## Difference listings
——————————

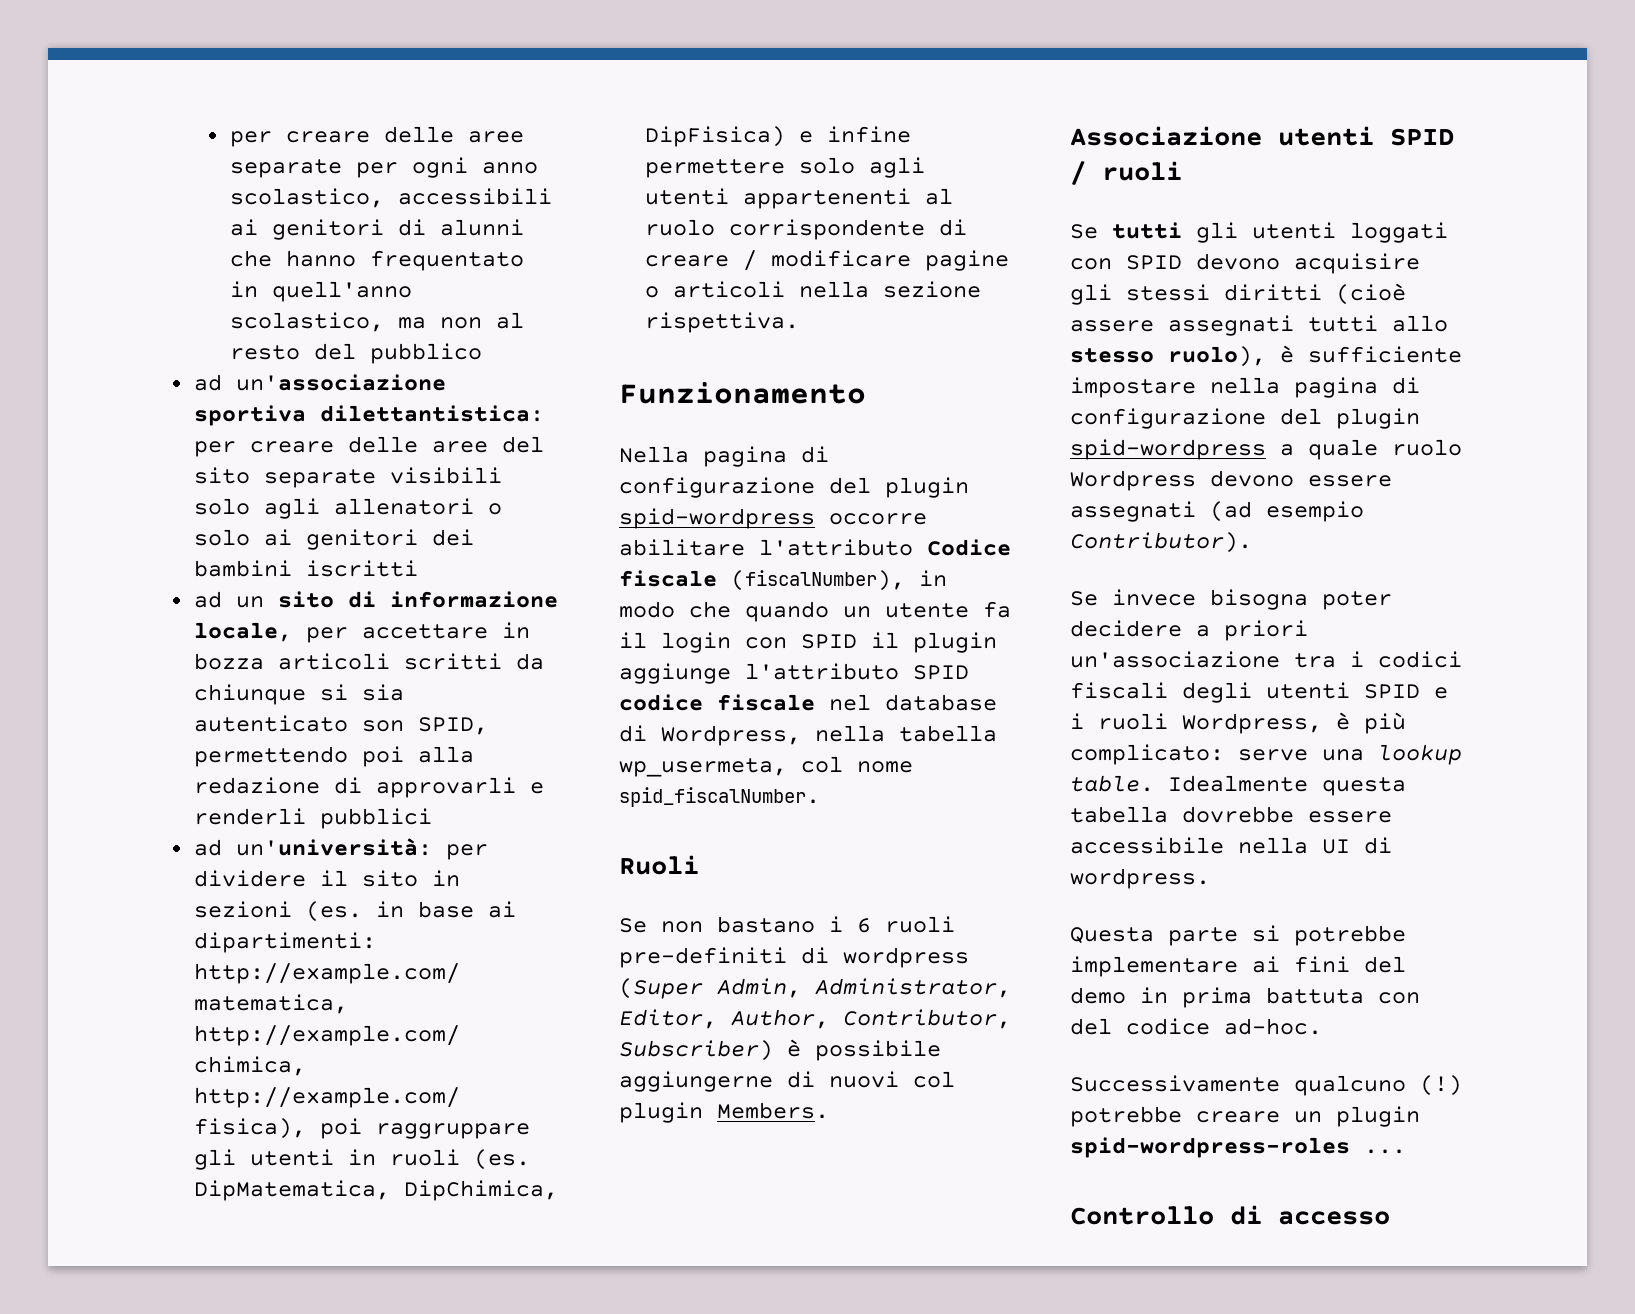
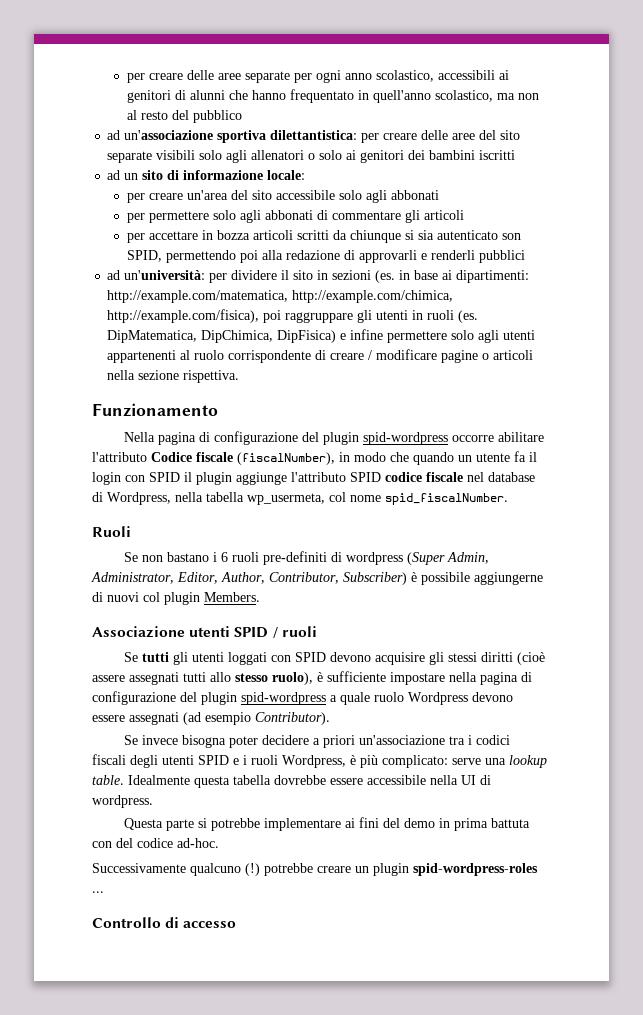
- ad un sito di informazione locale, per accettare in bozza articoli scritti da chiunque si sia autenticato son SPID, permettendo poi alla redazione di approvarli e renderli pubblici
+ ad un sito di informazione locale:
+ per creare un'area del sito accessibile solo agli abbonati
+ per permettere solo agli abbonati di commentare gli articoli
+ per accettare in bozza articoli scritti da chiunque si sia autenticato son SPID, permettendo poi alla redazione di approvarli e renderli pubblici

——————————

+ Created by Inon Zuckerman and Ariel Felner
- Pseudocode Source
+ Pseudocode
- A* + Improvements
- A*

——————————

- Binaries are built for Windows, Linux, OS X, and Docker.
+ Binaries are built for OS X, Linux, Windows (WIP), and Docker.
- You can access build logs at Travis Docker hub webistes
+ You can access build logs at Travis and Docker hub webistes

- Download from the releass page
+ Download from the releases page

——————————

## WORK ITEM
For the word "sito", find every line in the data that holds it and copy that line.

## OUTPUT OF THE EXERCISE
- ad un sito di informazione locale, per accettare in bozza articoli scritti da chiunque si sia autenticato son SPID, permettendo poi alla redazione di approvarli e renderli pubblici
+ ad un sito di informazione locale:
+ per creare un'area del sito accessibile solo agli abbonati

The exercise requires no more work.